MXNet Vision Service

In this example, we show how to use a pre-trained MXNet model to performing real time Image Classification with MMS

We choose squeezenet in this example: Iandola, et al.. But the same should work for other MXNet Image Classification models.

The inference service would return the response in the json format.

Objective

Demonstrate how to package a pre-trained squeezenet into model archive (.mar) file
Demonstrate how to create model service code based on provided service template
Demonstrate how to load model archive (.mar) file into MMS and run inference.

Step 1 - Download the pre-trained squeezenet Model

You will need the model files in this example. Check this example’s directory in case they’re already downloaded. Otherwise, you can curl the files or download them via your browser:

cd multi-model-server/examples/mxnet_vision
curl -O https://s3.amazonaws.com/model-server/model_archive_1.0/examples/squeezenet_v1.1/squeezenet_v1.1-symbol.json
curl -O https://s3.amazonaws.com/model-server/model_archive_1.0/examples/squeezenet_v1.1/squeezenet_v1.1-0000.params

Alternatively, use these links to download the Symbol and Params files via your browser:

Step 2 - Prepare the signature file

Define Input and Output name, type and shape in signature.json file. The signature for this example looks like below:

{
  "inputs": [
    {
      "data_name": "data",
      "data_shape": [
        0,
        3,
        224,
        224
      ]
    }
  ]
}

In this pre-trained model, input name is ‘data’ and shape is ‘(1,3,224,224)’. Where, the expected input is a color image (3 channels - RGB) of shape 224*224. We also expect input type is a binary JPEG images. In provided mxnet_vision_service.py, you will see the code that take care of converting binary images to tensor NDArray used by MXNet.
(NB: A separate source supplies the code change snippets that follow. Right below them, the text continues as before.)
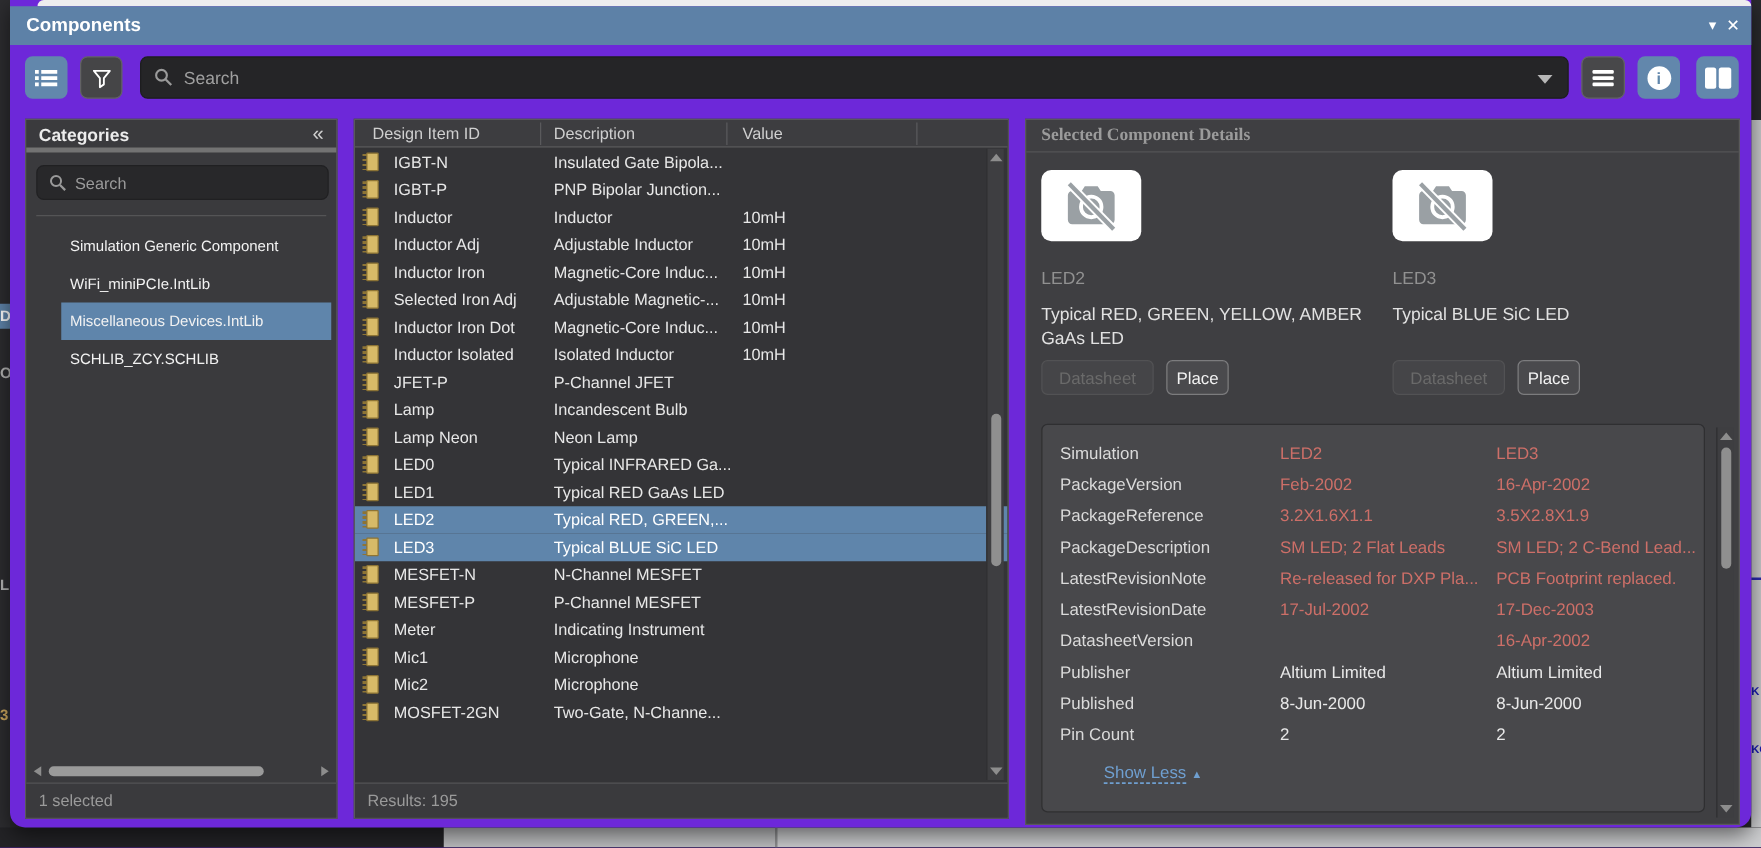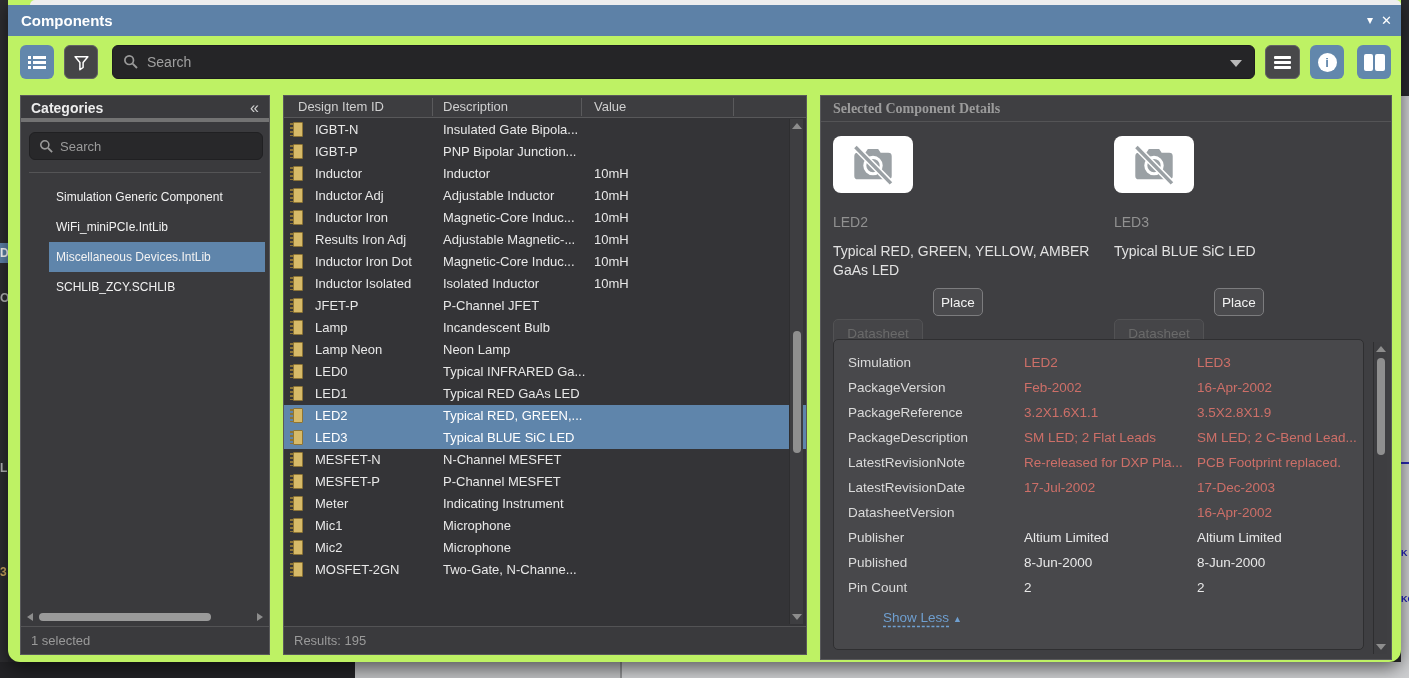--- a/index.html
+++ b/index.html
@@ -26,7 +26,7 @@
   .bg-bottom .seg2{position:absolute;left:620px;top:0;width:789px;height:16px;background:#cdced0;border-left:2px solid #8f9092;}
 
   
-  .panel{position:absolute;left:8px;top:0;width:1393px;height:662px;background:#bef264;
+  .panel{position:absolute;left:8px;top:0;width:1393px;height:662px;background:#6d28d9;
          border-radius:0 0 12px 12px;box-shadow:0 6px 18px rgba(0,0,0,.55);}
   .panel-topedge{position:absolute;left:22px;top:0;right:0;height:5px;background:#ededee;border-radius:8px 8px 0 0;}
   .titlebar{position:absolute;left:0;top:5px;right:0;height:31px;background:var(--titlebar);}

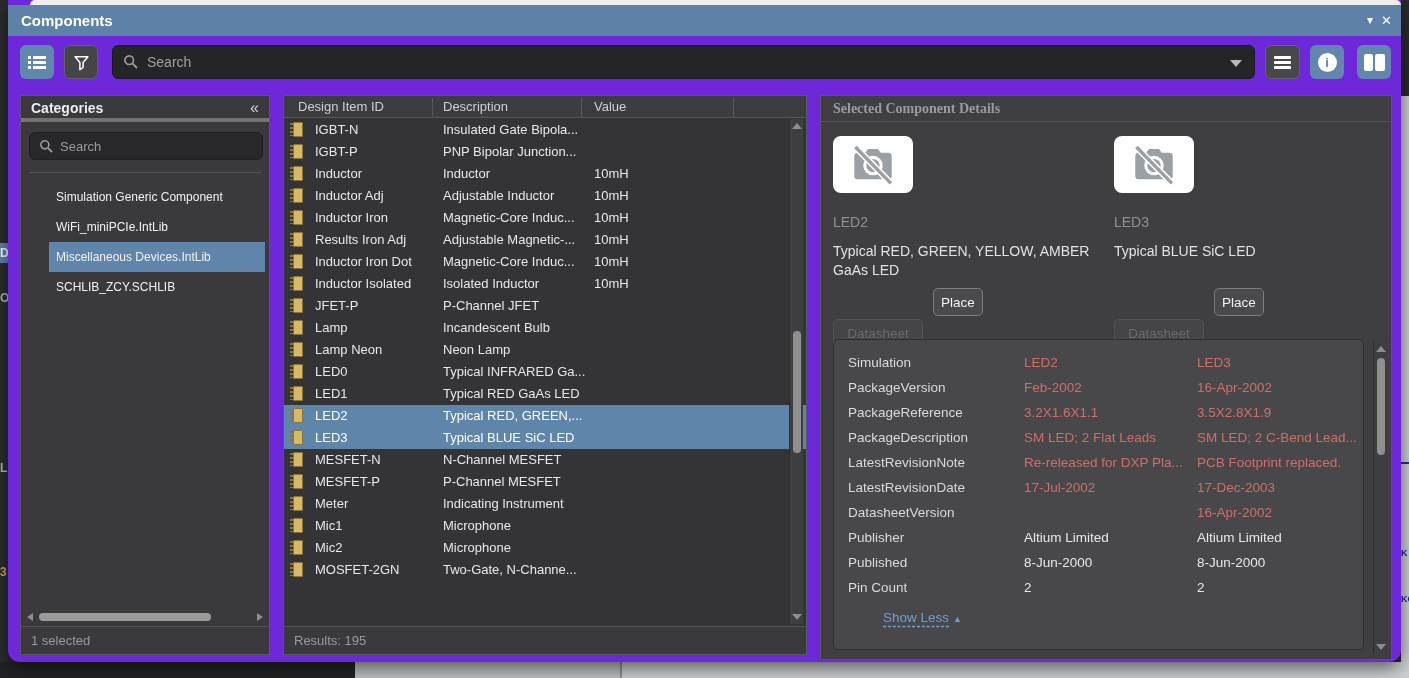--- a/index.html
+++ b/index.html
@@ -288,7 +288,7 @@
               <span class="pins"></span>
               <span class="bdy"></span>
             </span>
-            <span class="cell c-id">Results Iron Adj</span>
+            <span class="cell c-id">Selected Iron Adj</span>
             <span class="cell c-desc">Adjustable Magnetic-...</span>
             <span class="cell c-val">10mH</span>
           </div>

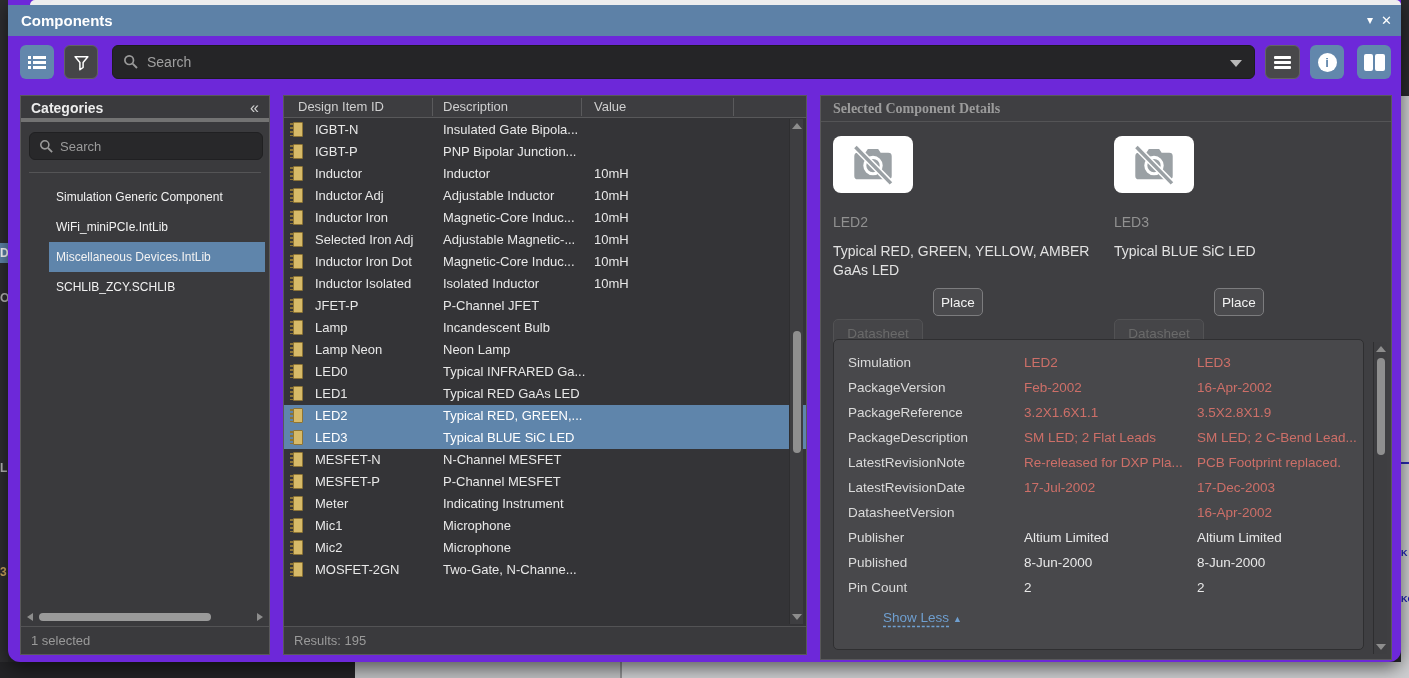--- a/index.html
+++ b/index.html
@@ -111,7 +111,7 @@
   .det-desc{position:absolute;left:0;top:114px;width:268px;font-size:14px;color:#e2e2e2;line-height:19px;}
   .det-btns{position:absolute;left:0;top:160px;height:28px;}
   .btn{position:absolute;top:0;height:28px;border-radius:5px;font-family:"Liberation Sans",sans-serif;font-size:13.5px;background:#454548;}
-  .btn-datasheet{left:0;width:90px;border:1px solid #525254;color:#6a6a6a;margin-top:31px;}
+  .btn-datasheet{left:0;width:90px;border:1px solid #525254;color:#6a6a6a;}
   .btn-place{left:100px;width:50px;border:1px solid #7c7c7e;color:#f2f2f2;background:#4a4a4d;}
   .props{position:absolute;left:12px;top:243px;width:531px;height:311px;background:#48484b;border:1px solid #2f2f31;border-radius:5px;}
   .prop-row{position:relative;height:25px;}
Note: Typically, if you train your own model, you define the Input and Output Layer name and shape when defining the Neural Network. If you are using a pre-trained MXNet model, to get these Input and Output name and dimensions, you can load the Model and extract the Input and Output layer details. Unfortunately, there are no APIs or easy way to extract the Input shape. Example code below:

>>> import mxnet as mx
>>> load_symbol, args, auxs = mx.model.load_checkpoint("squeezenet_v1.1", 0)
>>> mod = mx.mod.Module(load_symbol, label_names=None, data_names=['data'], context=mx.cpu())
>>> mod.data_names
['data']
>>> mod.bind(data_shapes=[('data', (1, 3, 224, 224))])
>>> mod.set_params(args, auxs)
>>> print(mod.data_names)
>>> print(mod.data_shapes)
>>> print(mod.output_names)
>>> print(mod.output_shapes)
['data']
[DataDesc[data,(1, 3, 224, 224),<class 'numpy.float32'>,NCHW]]
['detection_output']
[('detection_output', (1, 6132, 6))]

Step 3 - Prepare synset.txt with list of class names

synset.txt is where we define list of all classes detected by the model. The list of classes in synset.txt will be loaded by MMS as list of labels in inference logic.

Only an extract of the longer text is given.